In order to ensure adequate balance, enlargement in the non-permanent category shall, at least, matchthe enlargement in the permanent, or any other new, category. We offer this element as a guiding principle for our future negotiations.


On regional representation

Hungary supports a simple and understandable enlargement model that must be based on Paragraph 1 of Article 23 of the UN Charter, that is, “equitable regional distribution” of seats. Unfortunately, there is now a clear dichotomy between the size of regional groups and their representation in the Council.

Our proposal therefore, is to agree, as a guiding principle, that enlargement must continue to be based on the regional groups and must observe their equitable representation.

This does not mean that other supplementary models cannot be entertained. New ideas emerged, such as seats for sub-regional and cross-regional groups, notably the Arab Group, small and medium sized countries, for the Small Island Developing States (SIDS).

Then, the question is, how the creation of seats for sub-regional or cross-regional groups can be reconciled with the principle of regional distribution? It can be done only if allocation of seats to regional groups is adjusted accordingly, in order to maintain the overall balance among the regional groups.

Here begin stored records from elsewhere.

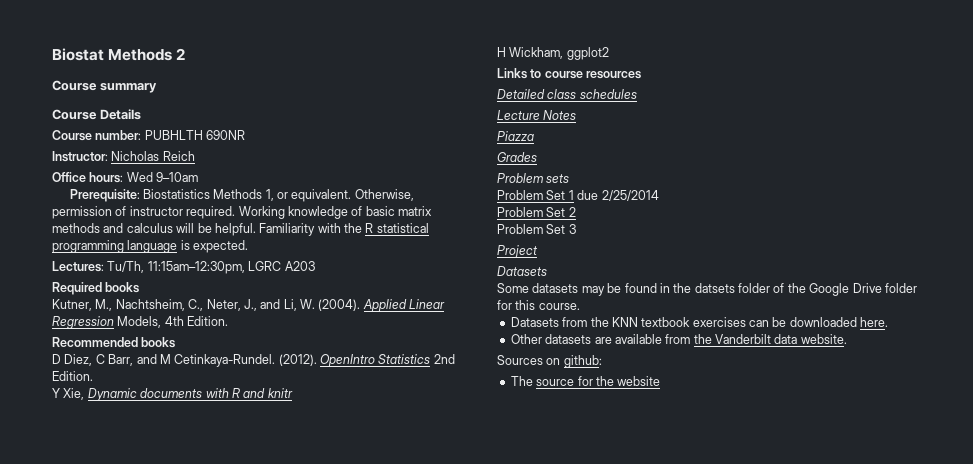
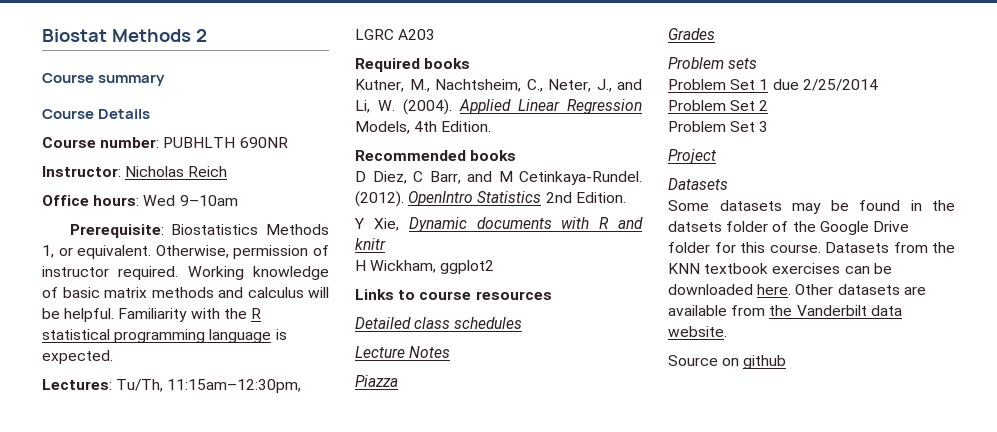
- Some datasets may be found in the datsets folder of the Google Drive folder for this course.
- Datasets from the KNN textbook exercises can be downloaded here.
- Other datasets are available from the Vanderbilt data website.
+ Some datasets may be found in the datsets folder of the Google Drive folder for this course. Datasets from the KNN textbook exercises can be downloaded here. Other datasets are available from the Vanderbilt data website.
- Sources on github:
- The source for the website
+ Source on github

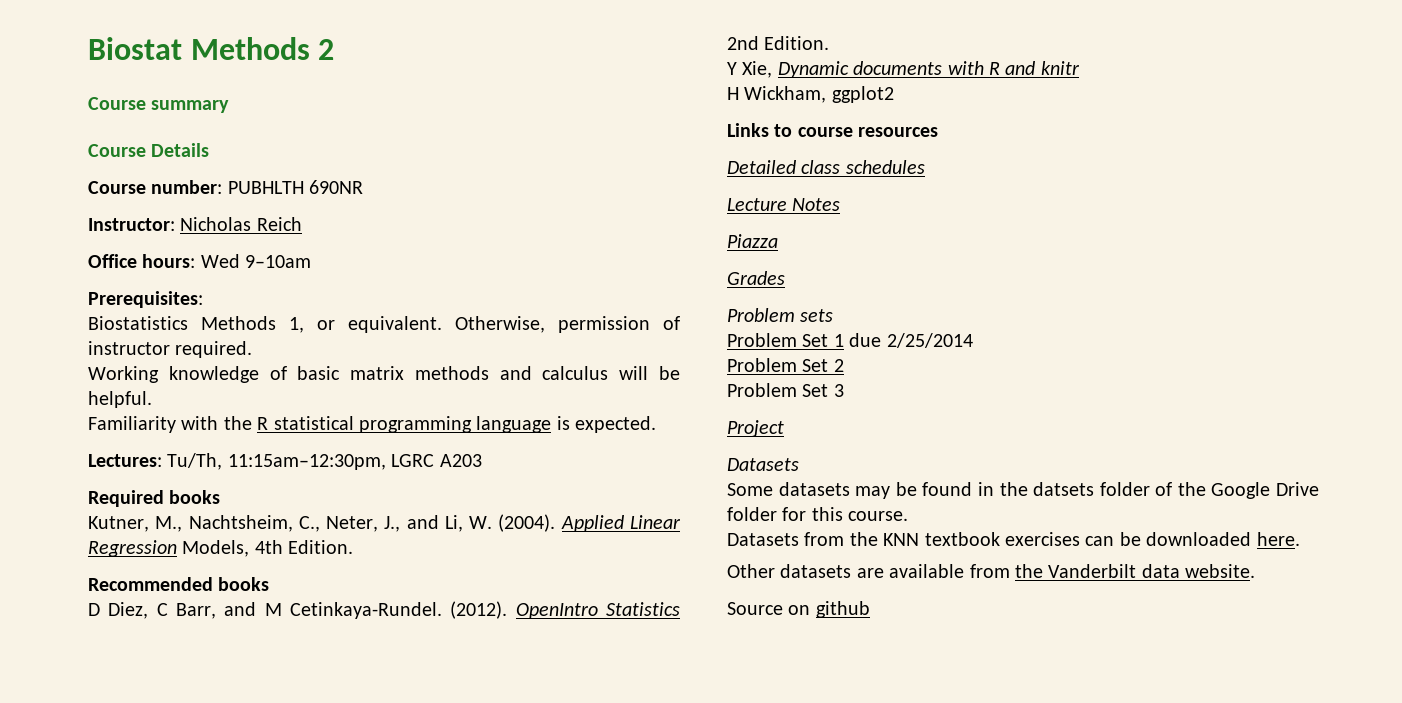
- Prerequisite: Biostatistics Methods 1, or equivalent.
+ Prerequisites:
+ Biostatistics Methods 1, or equivalent.
- Otherwise, permission of instructor required. Working knowledge of basic matrix methods and calculus will be helpful. Familiarity with the R statistical programming language is expected.
+ Otherwise, permission of instructor required.
+ Working knowledge of basic matrix methods and calculus will be helpful.
+ Familiarity with the R statistical programming language is expected.
- Some datasets may be found in the datsets folder of the Google Drive folder for this course. Datasets from the KNN textbook exercises can be downloaded here. Other datasets are available from the Vanderbilt data website.
+ Some datasets may be found in the datsets folder of the Google Drive folder for this course.
+ Datasets from the KNN textbook exercises can be downloaded here.
+ Other datasets are available from the Vanderbilt data website.

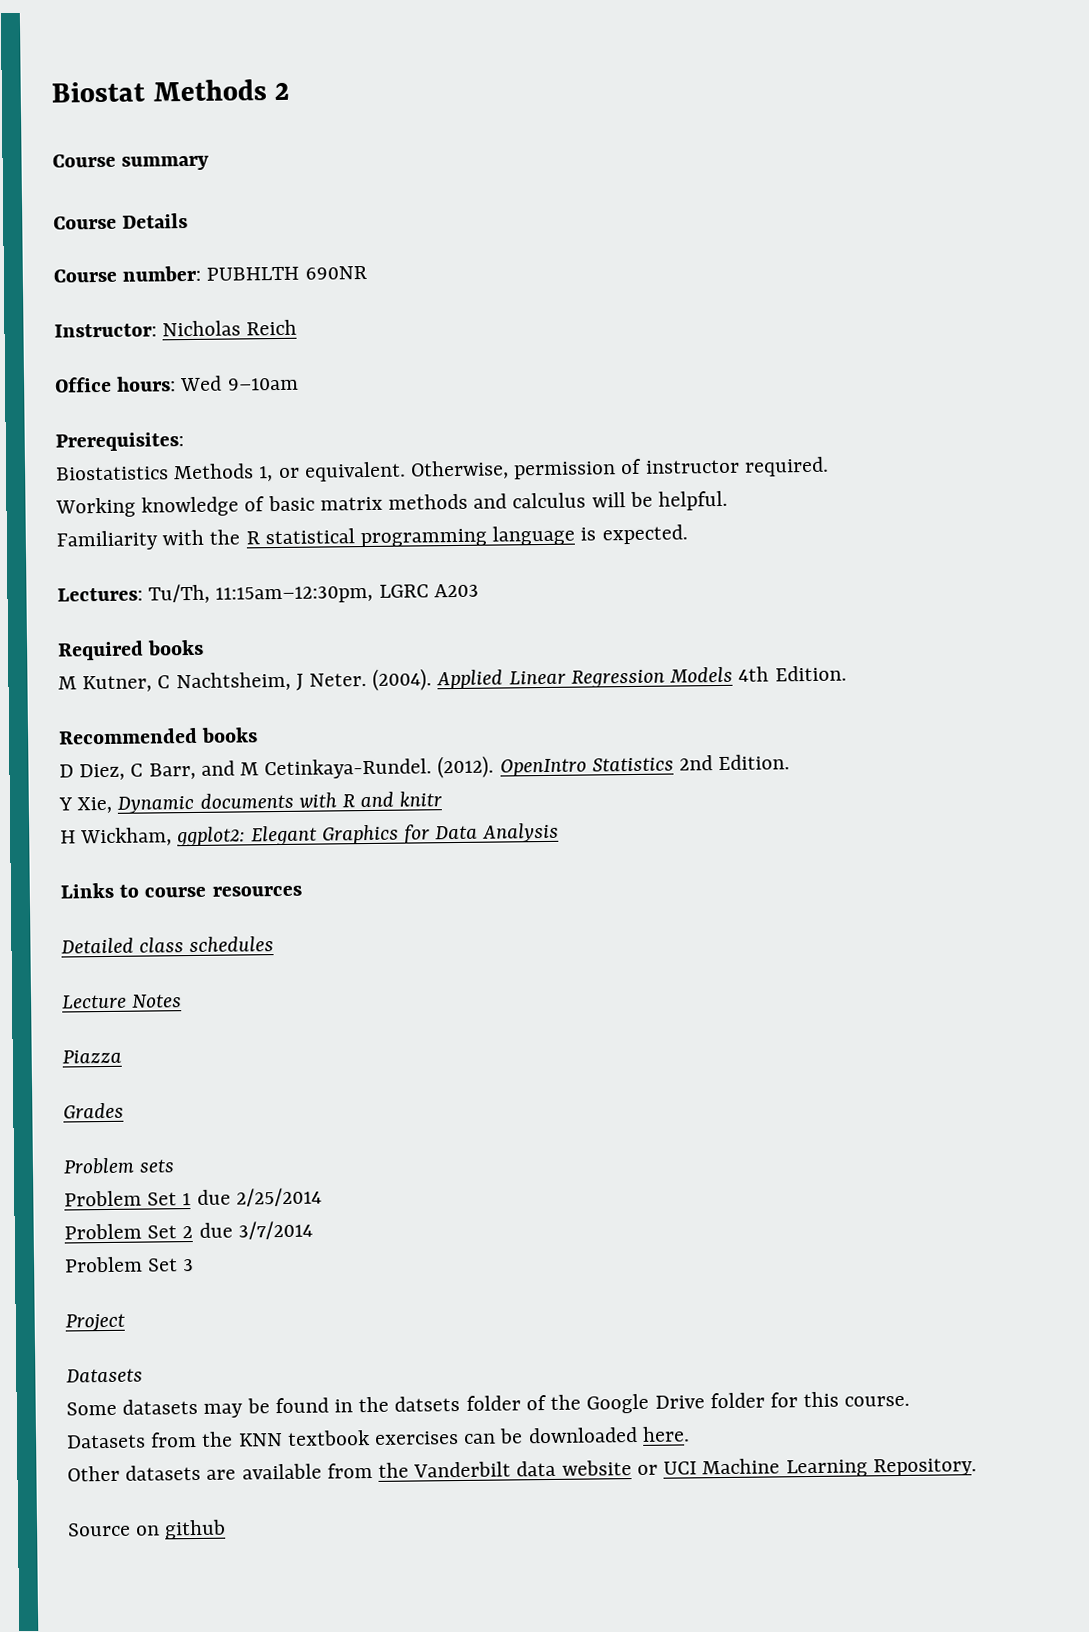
- Kutner, M., Nachtsheim, C., Neter, J., and Li, W. (2004).
+ M Kutner, C Nachtsheim, J Neter. (2004).
- Applied Linear Regression Models, 4th Edition.
+ Applied Linear Regression Models 4th Edition.
- H Wickham, ggplot2
+ H Wickham, ggplot2: Elegant Graphics for Data Analysis
- Problem Set 2
+ Problem Set 2 due 3/7/2014
- Other datasets are available from the Vanderbilt data website.
+ Other datasets are available from the Vanderbilt data website or UCI Machine Learning Repository.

Finally we do not think that “regional representation” can be interpreted in a way to create seats for regional organizations.

All proposals on the table contain acceptable elements and, therefore, can be utilized as basis for our discussions. The final solution does not necessarily have to be one of the proposals, in the consolidated text, but rather, a combination of their elements.

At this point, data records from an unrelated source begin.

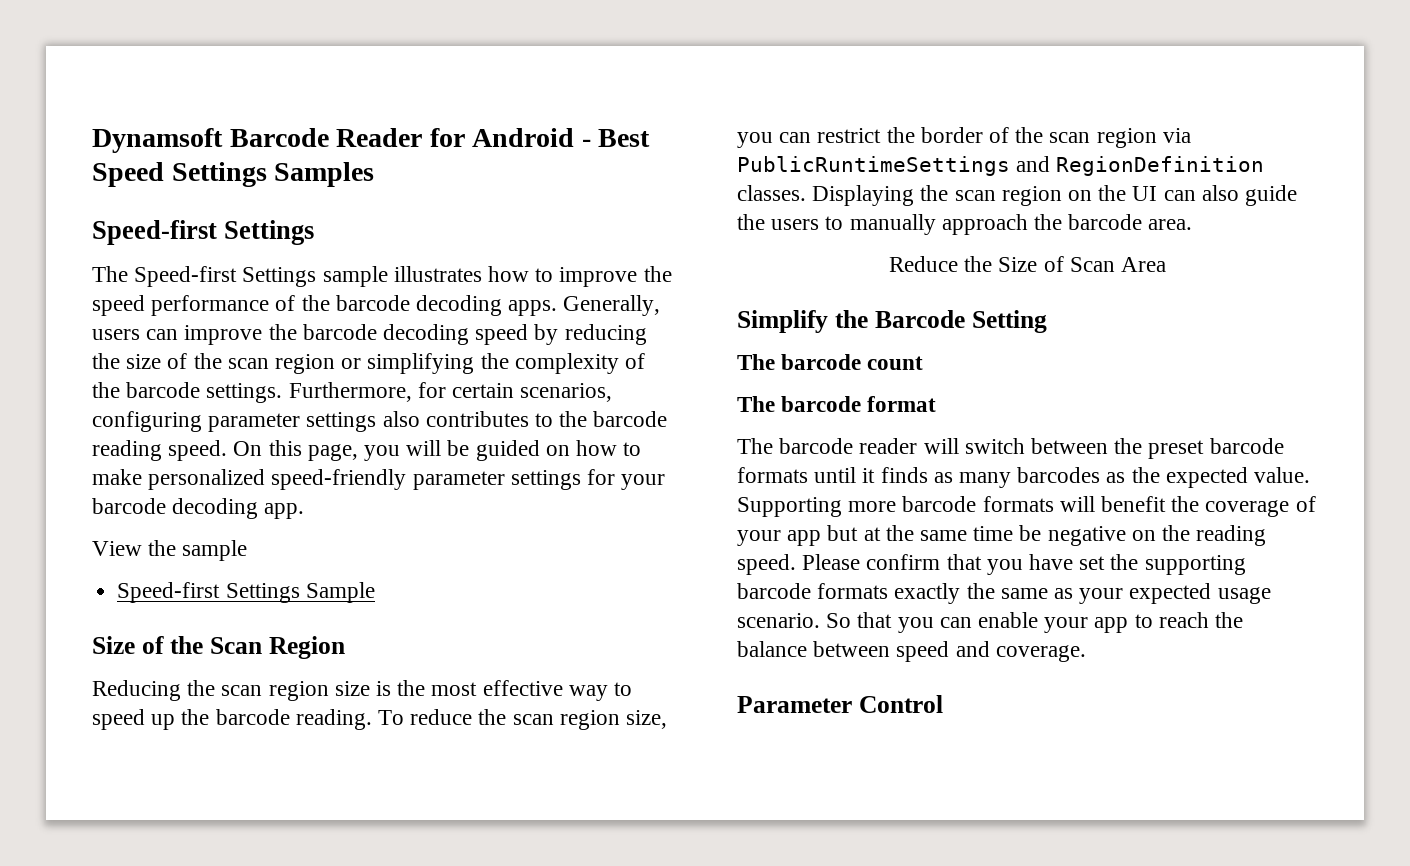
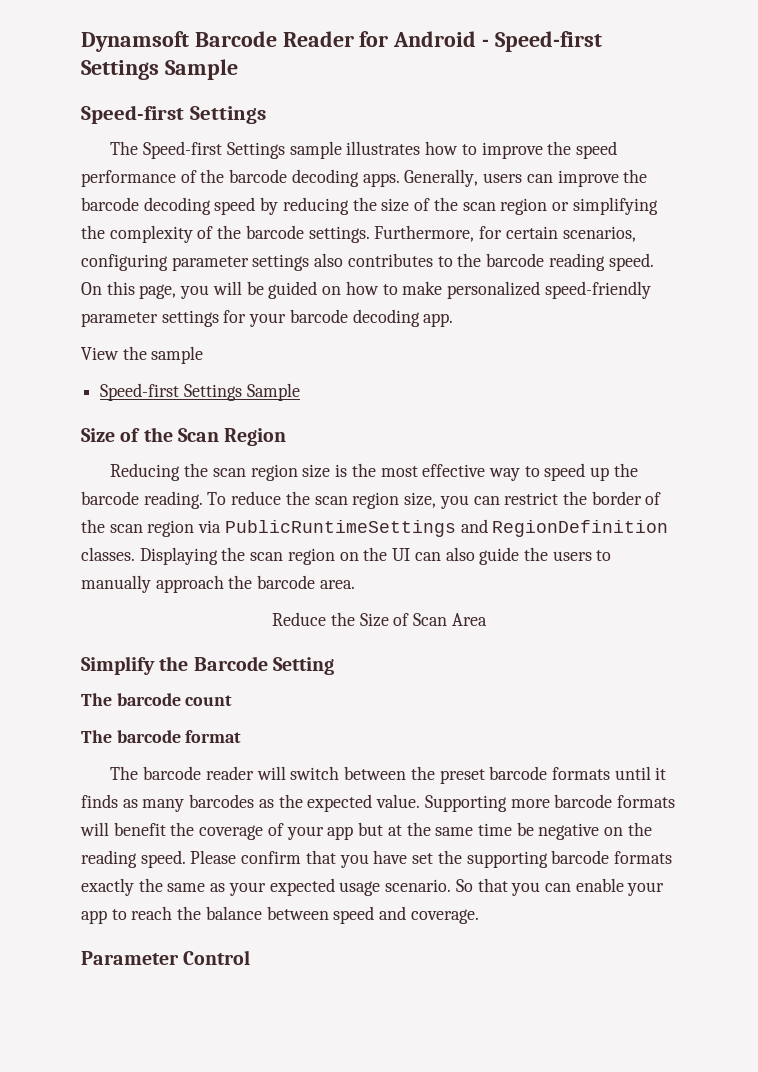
- Dynamsoft Barcode Reader for Android - Best Speed Settings Samples
+ Dynamsoft Barcode Reader for Android - Speed-first Settings Sample

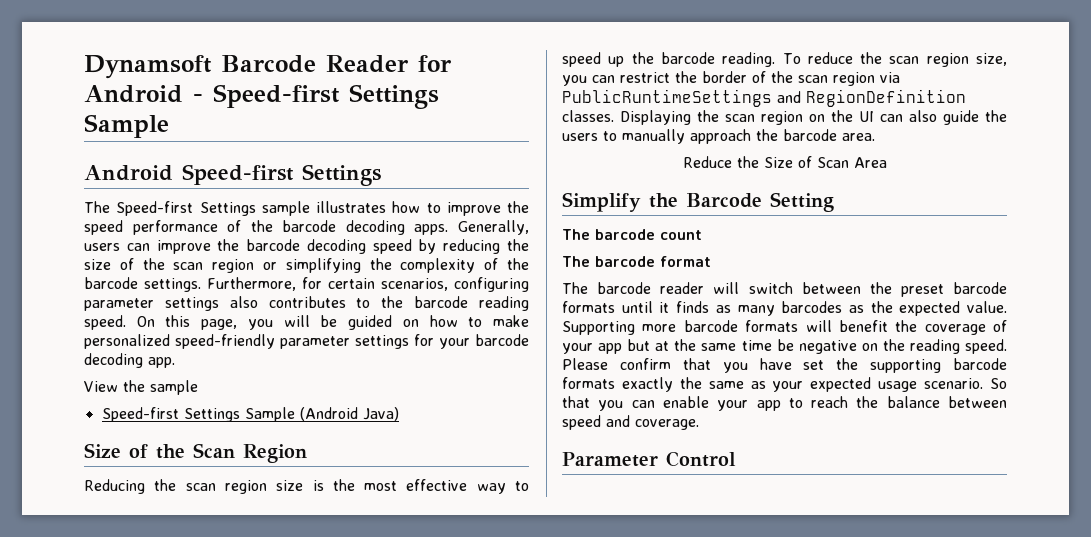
  Dynamsoft Barcode Reader for Android - Speed-first Settings Sample
- Speed-first Settings
+ Android Speed-first Settings
  View the sample
- Speed-first Settings Sample
+ Speed-first Settings Sample (Android Java)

We see clear opportunities to narrow down differences and identify areas of consensus on these issues.

Hungary reiterates its requests for a second non-permanent seat for the Eastern European Group. The membership of the EEG has grown from 10 counties in 1965 (when non-permanent membership was expanded to 10) to the current 23 Member States. This request stands under any enlargement model. Hungary thanks for the support indicated by L69, CARICOM, UFC, G4 and other countries for this proposal, and notes that all respective enlargement models in the consolidated text also contain this option.


Thank you, Madam Chair!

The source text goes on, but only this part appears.